Al-Azhar University – Gaza (), often abbreviated AUG, is a Palestinian, public, non-profit, and independent higher education institution. During the first intifada, Palestinian Leader Yasser Arafat issued a decree in September 1991 to establish a Palestinian national university. AUG opened its journey on 18 October 1991 in a two-story building with 725 students enrolled in two faculties; the Faculty of Education and the Faculty of Sharia and Law (now the Faculty of Law).

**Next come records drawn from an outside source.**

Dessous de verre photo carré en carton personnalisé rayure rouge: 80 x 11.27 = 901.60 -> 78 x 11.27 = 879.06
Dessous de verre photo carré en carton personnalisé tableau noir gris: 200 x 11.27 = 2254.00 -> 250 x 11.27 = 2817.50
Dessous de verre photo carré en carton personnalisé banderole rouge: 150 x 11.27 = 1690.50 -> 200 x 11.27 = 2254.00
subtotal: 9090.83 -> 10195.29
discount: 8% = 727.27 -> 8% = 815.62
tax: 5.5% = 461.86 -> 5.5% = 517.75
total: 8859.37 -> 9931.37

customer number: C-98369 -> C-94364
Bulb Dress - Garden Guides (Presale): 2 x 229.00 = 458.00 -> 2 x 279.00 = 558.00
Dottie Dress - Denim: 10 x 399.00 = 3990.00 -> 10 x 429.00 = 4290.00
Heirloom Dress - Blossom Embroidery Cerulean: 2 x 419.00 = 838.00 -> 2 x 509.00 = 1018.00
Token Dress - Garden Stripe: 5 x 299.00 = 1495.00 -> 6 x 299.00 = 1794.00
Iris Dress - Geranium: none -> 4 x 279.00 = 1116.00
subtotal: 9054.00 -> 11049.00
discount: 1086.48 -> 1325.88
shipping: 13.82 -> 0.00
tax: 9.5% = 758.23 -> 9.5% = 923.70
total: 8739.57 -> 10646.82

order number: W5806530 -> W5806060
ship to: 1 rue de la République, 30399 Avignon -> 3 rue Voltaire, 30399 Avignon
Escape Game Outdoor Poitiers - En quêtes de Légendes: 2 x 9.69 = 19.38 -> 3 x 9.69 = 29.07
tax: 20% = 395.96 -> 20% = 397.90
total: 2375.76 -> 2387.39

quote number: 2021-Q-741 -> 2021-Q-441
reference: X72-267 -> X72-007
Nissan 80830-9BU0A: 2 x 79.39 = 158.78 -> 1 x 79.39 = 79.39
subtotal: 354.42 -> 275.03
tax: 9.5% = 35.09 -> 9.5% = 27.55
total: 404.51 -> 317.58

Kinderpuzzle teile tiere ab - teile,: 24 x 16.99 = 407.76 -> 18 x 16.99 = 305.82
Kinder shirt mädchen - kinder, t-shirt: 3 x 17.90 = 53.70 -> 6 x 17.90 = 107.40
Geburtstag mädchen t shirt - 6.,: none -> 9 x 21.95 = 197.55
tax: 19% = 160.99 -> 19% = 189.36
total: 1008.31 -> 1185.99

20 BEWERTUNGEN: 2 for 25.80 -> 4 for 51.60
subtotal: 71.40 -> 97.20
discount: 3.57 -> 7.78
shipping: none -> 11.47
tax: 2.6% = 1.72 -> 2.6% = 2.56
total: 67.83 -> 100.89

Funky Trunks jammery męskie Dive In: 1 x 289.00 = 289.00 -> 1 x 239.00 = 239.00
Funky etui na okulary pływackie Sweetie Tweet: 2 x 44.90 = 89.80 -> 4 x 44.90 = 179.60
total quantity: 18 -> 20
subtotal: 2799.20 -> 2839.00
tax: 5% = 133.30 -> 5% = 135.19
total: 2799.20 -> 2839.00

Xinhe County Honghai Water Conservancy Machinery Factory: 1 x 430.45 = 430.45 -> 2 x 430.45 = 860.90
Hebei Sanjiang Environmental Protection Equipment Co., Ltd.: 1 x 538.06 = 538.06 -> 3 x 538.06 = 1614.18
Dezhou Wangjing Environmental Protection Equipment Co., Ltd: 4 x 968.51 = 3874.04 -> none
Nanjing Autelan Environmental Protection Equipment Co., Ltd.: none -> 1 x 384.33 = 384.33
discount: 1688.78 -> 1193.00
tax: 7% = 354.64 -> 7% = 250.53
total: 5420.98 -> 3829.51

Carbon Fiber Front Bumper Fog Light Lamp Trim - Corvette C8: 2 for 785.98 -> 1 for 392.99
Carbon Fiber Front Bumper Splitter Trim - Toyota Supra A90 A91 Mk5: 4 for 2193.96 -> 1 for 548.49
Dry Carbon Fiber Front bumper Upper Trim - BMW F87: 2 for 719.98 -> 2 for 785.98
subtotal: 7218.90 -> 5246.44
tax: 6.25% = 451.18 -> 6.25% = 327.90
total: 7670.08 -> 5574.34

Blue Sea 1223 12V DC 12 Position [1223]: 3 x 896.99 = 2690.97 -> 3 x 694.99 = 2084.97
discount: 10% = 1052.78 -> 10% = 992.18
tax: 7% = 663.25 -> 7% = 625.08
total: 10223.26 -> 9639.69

Like most educational institutes in Gaza, the university is gender-segregated.

History 
AUG opened its doors in 1991 with only two faculties: the Faculty of Education and the Faculty of Sharia and Law (now the Faculty of Law). In 1992, four faculties: the Faculty of Pharmacy, the Faculty of Agriculture and Environment, the Faculty of Science, and the Faculty of Arts & Human Sciences were established, followed by the Faculty of Economics and Administrative Sciences.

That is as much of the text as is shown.